Keterkejutan tidak lagi menjadi fokus Tang Xuan Yu ketika perbuatan tanpa ada pemberitahuan tengah dilayangkan pada sosok pemuda di hadapan. Si pemilik netra kemerahan justru turun dari pembaringan tanpa merasa bersalah sedikit pun.
Feng Hao Xing masih memegangi pipi tanpa sadar. Lagi-lagi teringat sosok manis yang selama ini masih menjadi pemilik hati sang jenderal dan rasa bersalah lagi-lagi hadir untuk menyapa.

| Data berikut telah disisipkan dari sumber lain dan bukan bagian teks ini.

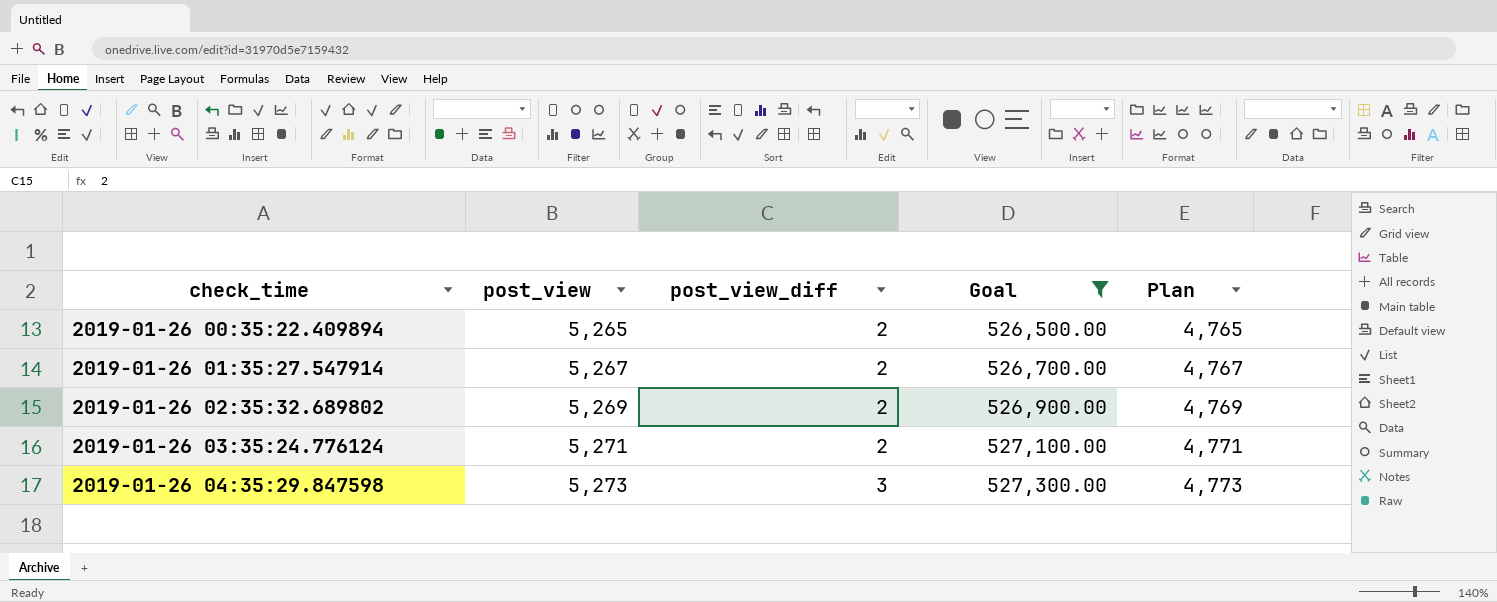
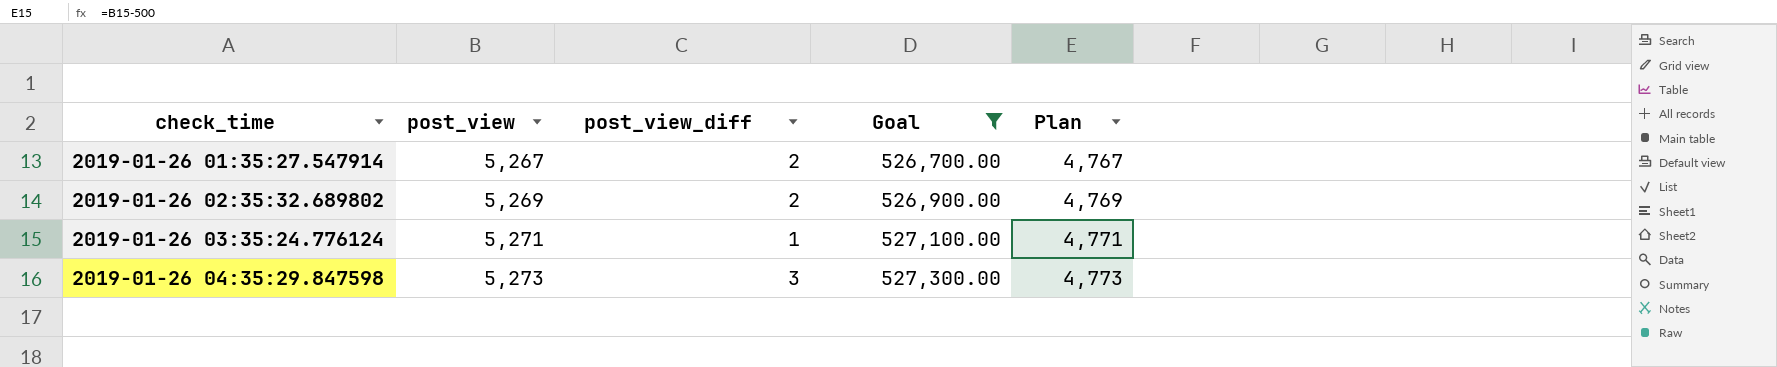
row 2019-01-26 00:35:22.409894: 5,265 | 2 | 526,500.00 | 4,765 -> none
2019-01-26 03:35:24.776124 | post_view_diff: 2 -> 1

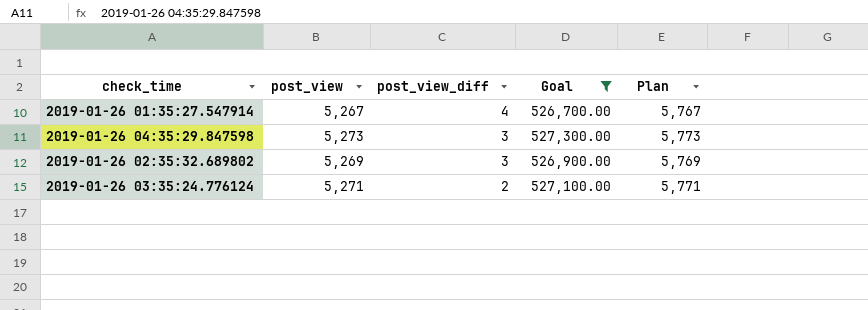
row order: check_time ascending -> post_view_diff descending
column Plan | formula: [post_view] - 500 -> [post_view] + 500
2019-01-26 01:35:27.547914 | post_view_diff: 2 -> 4
2019-01-26 02:35:32.689802 | post_view_diff: 2 -> 3
2019-01-26 03:35:24.776124 | post_view_diff: 1 -> 2

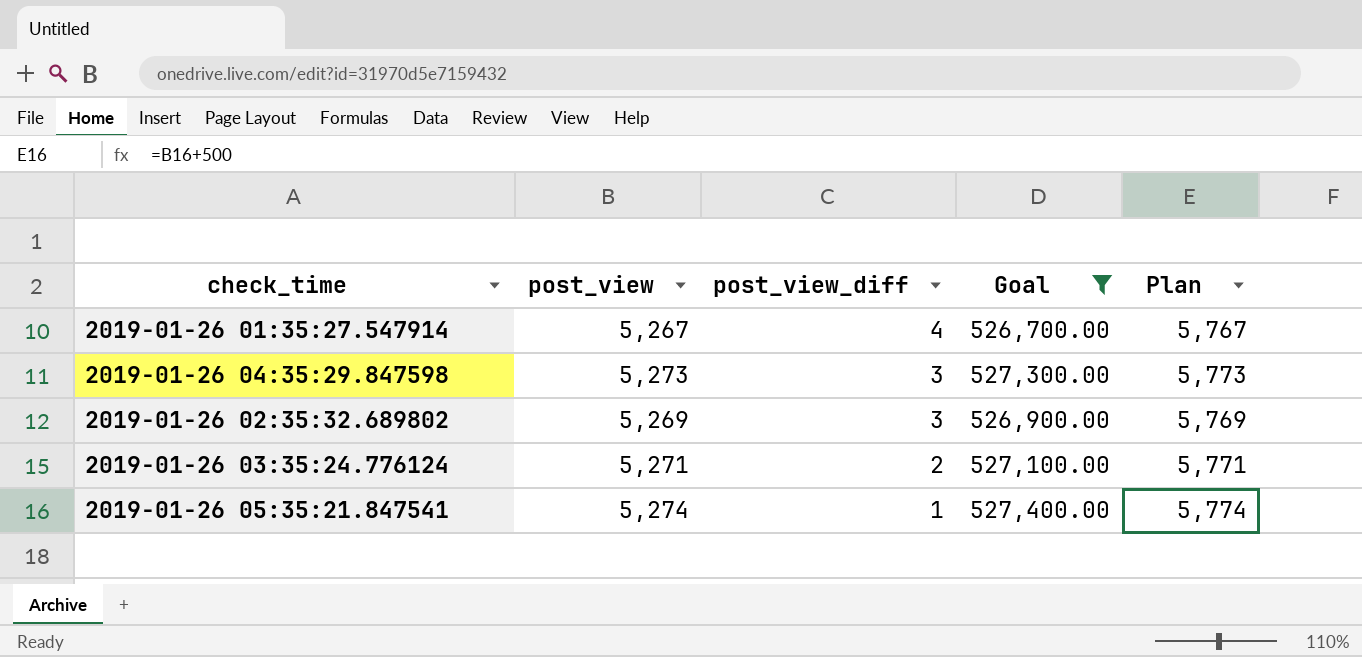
row 2019-01-26 05:35:21.847541: none -> 5,274 | 1 | 527,400.00 | 5,774

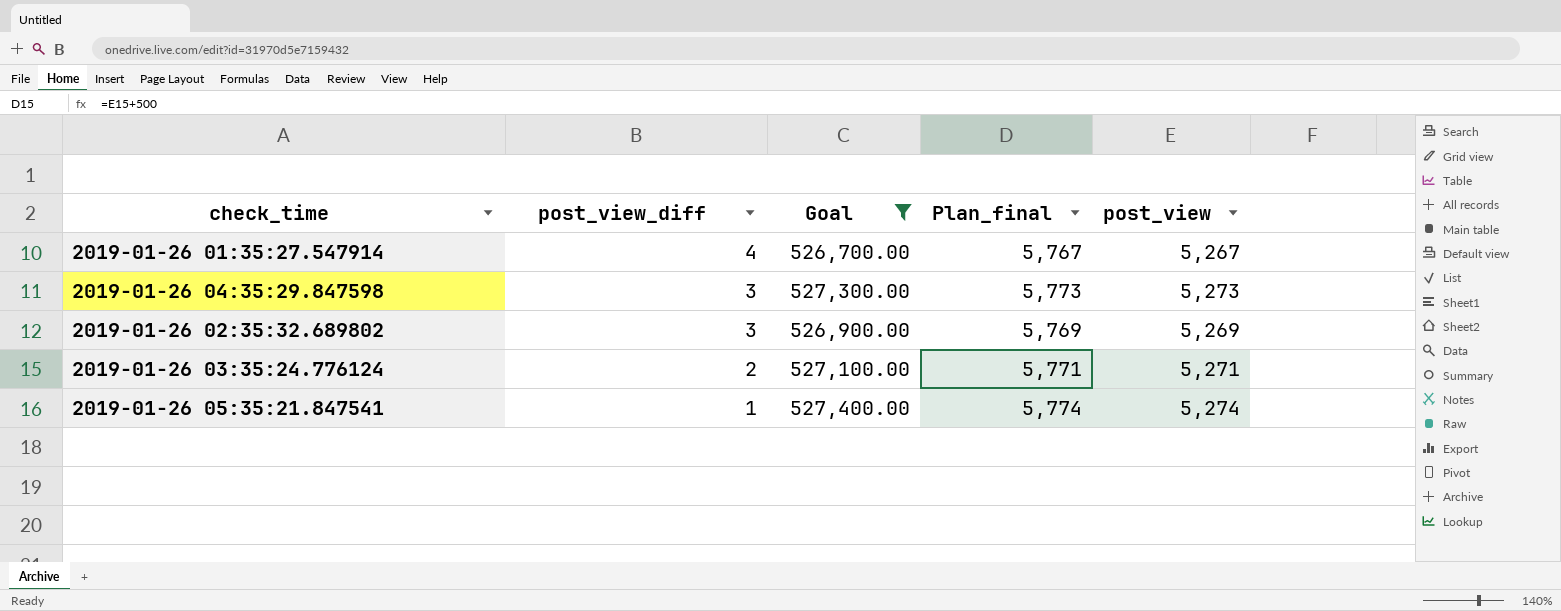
column name: Plan -> Plan_final
column post_view | position: 2 -> 5

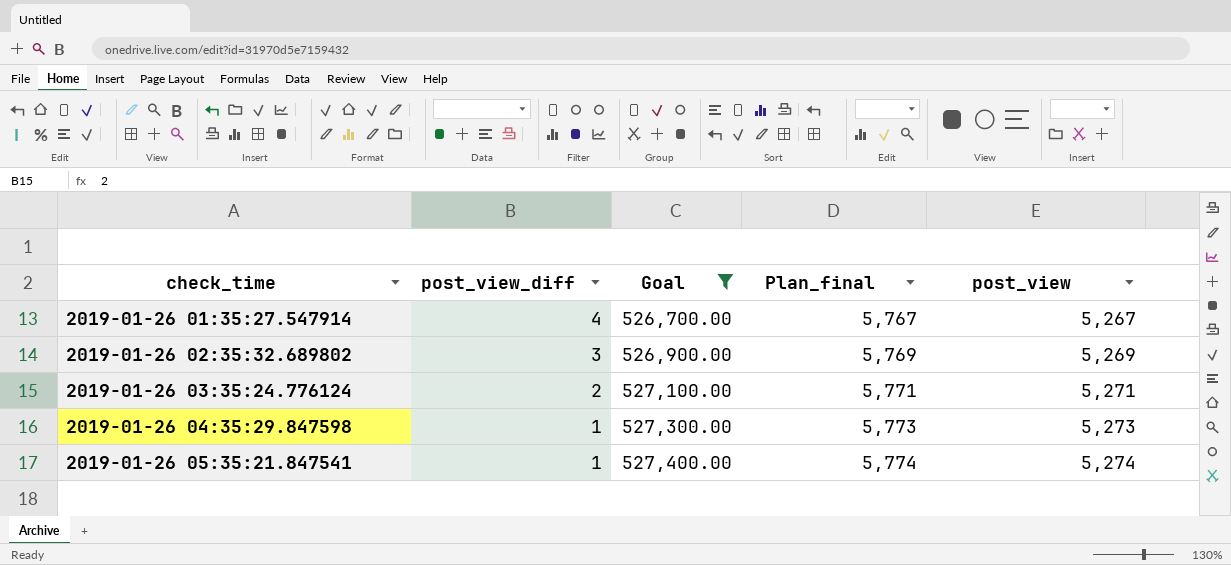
row order: post_view_diff descending -> check_time ascending
2019-01-26 04:35:29.847598 | post_view_diff: 3 -> 1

"Aku harus apa?" Pintu kamar Tang Xuan Yu berhasil Feng Hao Xing lalui. Namun, apa yang pemilik netra abu tersebut lihat adalah hal yang tidak ingin ia saksikan.
"Menjauh dari Xiaongnu, sekarang! Liu Ge tidak memiliki hak apa pun atas hidupku. Bahkan, kematian sekali pun!" Mencengkram leher Liu Wei, Tang Xuan Yu mengabaikan seruan sang kakak meskipun permohonan maaf telah dilontarkan secara berulang.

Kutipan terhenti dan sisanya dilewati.